→ **WHAT YOU WILL DO**: The answer must be a single number: how many lines of the entries below include "index".

→ **EXTRACTED MATERIAL**:

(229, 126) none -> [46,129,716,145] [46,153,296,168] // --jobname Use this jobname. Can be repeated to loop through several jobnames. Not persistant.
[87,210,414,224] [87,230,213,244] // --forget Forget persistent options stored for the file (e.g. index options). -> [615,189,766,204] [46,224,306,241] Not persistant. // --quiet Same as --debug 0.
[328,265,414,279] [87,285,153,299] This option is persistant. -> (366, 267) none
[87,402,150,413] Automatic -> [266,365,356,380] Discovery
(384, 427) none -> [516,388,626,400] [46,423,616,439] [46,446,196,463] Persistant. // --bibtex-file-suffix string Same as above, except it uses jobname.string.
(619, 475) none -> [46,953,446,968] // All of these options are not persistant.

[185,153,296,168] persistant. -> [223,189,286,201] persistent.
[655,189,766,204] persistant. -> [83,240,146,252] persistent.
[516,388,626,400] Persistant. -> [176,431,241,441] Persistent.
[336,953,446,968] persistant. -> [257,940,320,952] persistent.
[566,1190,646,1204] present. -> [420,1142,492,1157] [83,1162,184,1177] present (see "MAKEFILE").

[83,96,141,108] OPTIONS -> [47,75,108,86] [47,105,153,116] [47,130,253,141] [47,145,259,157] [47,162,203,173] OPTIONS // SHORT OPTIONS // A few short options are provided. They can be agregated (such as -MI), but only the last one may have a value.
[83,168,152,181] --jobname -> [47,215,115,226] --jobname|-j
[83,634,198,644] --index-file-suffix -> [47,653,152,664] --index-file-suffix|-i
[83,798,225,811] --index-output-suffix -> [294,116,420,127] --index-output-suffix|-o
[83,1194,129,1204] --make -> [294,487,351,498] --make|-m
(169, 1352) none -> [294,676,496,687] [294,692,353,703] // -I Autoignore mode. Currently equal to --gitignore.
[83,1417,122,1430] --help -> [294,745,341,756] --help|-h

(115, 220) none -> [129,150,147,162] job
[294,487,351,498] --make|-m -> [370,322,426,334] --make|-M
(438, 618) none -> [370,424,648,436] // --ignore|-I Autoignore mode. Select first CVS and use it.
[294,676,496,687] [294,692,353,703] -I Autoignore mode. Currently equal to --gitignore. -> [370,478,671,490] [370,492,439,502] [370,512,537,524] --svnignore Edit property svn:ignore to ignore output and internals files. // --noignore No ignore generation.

→ **RESPONSE TO THIS EXERCISE**: 3